Return to positive current operating income of €0.9 M, an improvement of €6.1 M
Generix Group reported a current operating income of €+0.9 M for financial year 2011/2012, an improvement of €6.1 M compared to the previous year. This return to an operational surplus for the first time since financial year 2007/2008 represents, despite a small decline in overall revenue (-3%), an important increase in profitability, which followed the actions focusing on the Group's profitability and the development of its business model.
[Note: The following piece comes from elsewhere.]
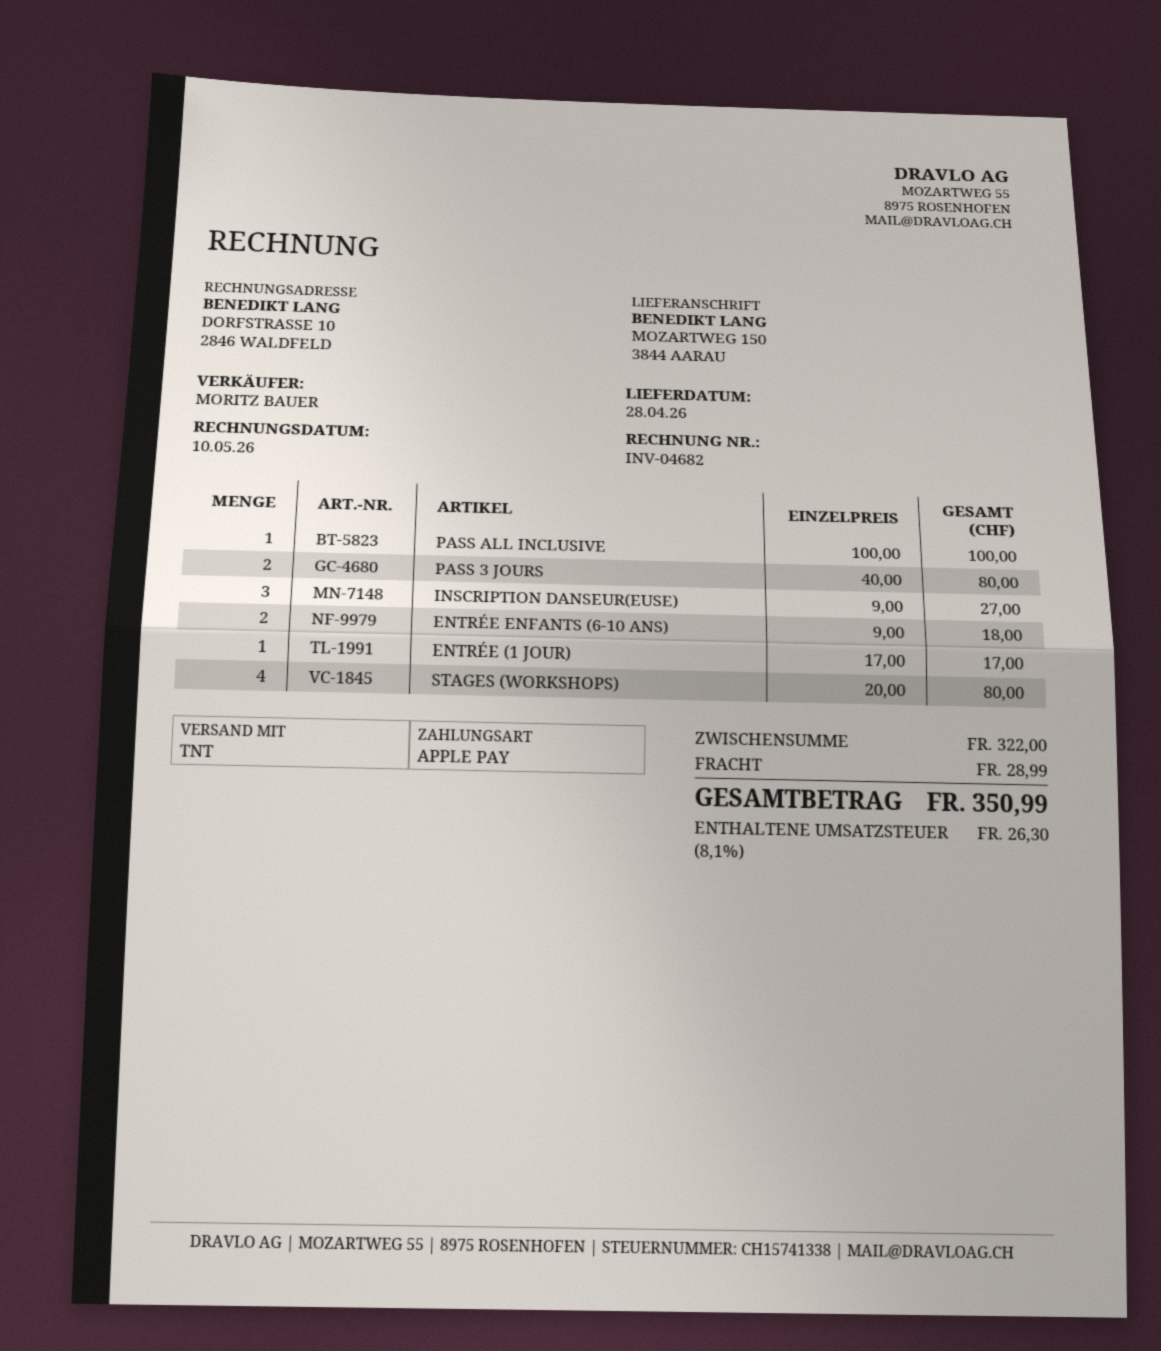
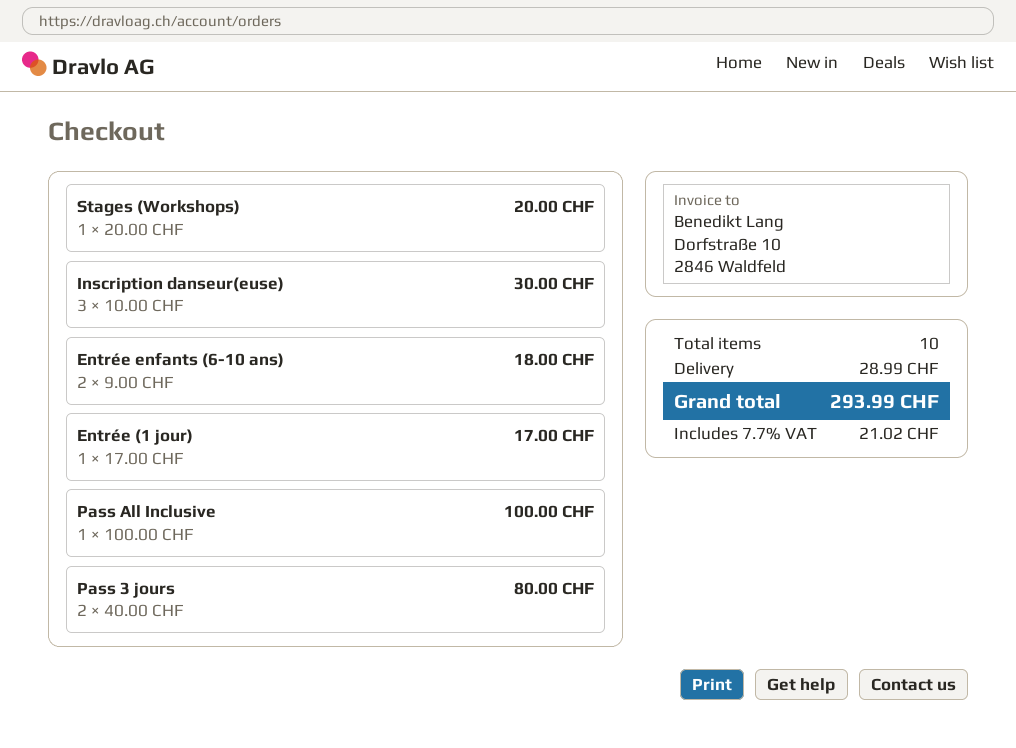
INSCRIPTION DANSEUR(EUSE): 3 x 9.00 = 27.00 -> 3 x 10.00 = 30.00
STAGES (WORKSHOPS): 4 x 20.00 = 80.00 -> 1 x 20.00 = 20.00
tax: 8.1% = 26.30 -> 7.7% = 21.02
total: 350.99 -> 293.99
The sales mix is shifting towards:
- more profitable activities with a 6% growth in Publishing activities, driven in particular by a recovery in sales growth over the second half;
- the recurring activities On Demand and Maintenance represented 52% of revenue in 2011/2012 compared to 34% four years ago.
The €6.1 M increase in current operating income is due to a significant reduction in operating expenses:
- a €2.2 M decrease in personnel costs following the reorganization plan implemented during the financial year;
- a €2.4 M decrease in other purchases and external expenses thanks to the decrease in subcontracting and fixed costs;
- a €2.9 M gain in net depreciation expense and provisions compared to the previous year, including a reversal net of provisions for contingencies and loses, in strong improvement compared to 2010/2011, marked by a €1 M charge for loses on completion for fixed-price projects.
The other operating expenses and income (€1.8 M) correspond to the costs incurred under the reorganization plan announced on September 14, 2011, and implemented during the second half of the year. It is important to note that in 2011/2012, the Group only enjoyed a small part of the savings related to this plan, which will represent €3.2 M over a full year.
The operating income amounted to €-0.9 M, an improvement of €4.3 M.
After taking into account the financial income and income taxes, the net income amounted to €-2.1 M, an improvement of €3.6 M.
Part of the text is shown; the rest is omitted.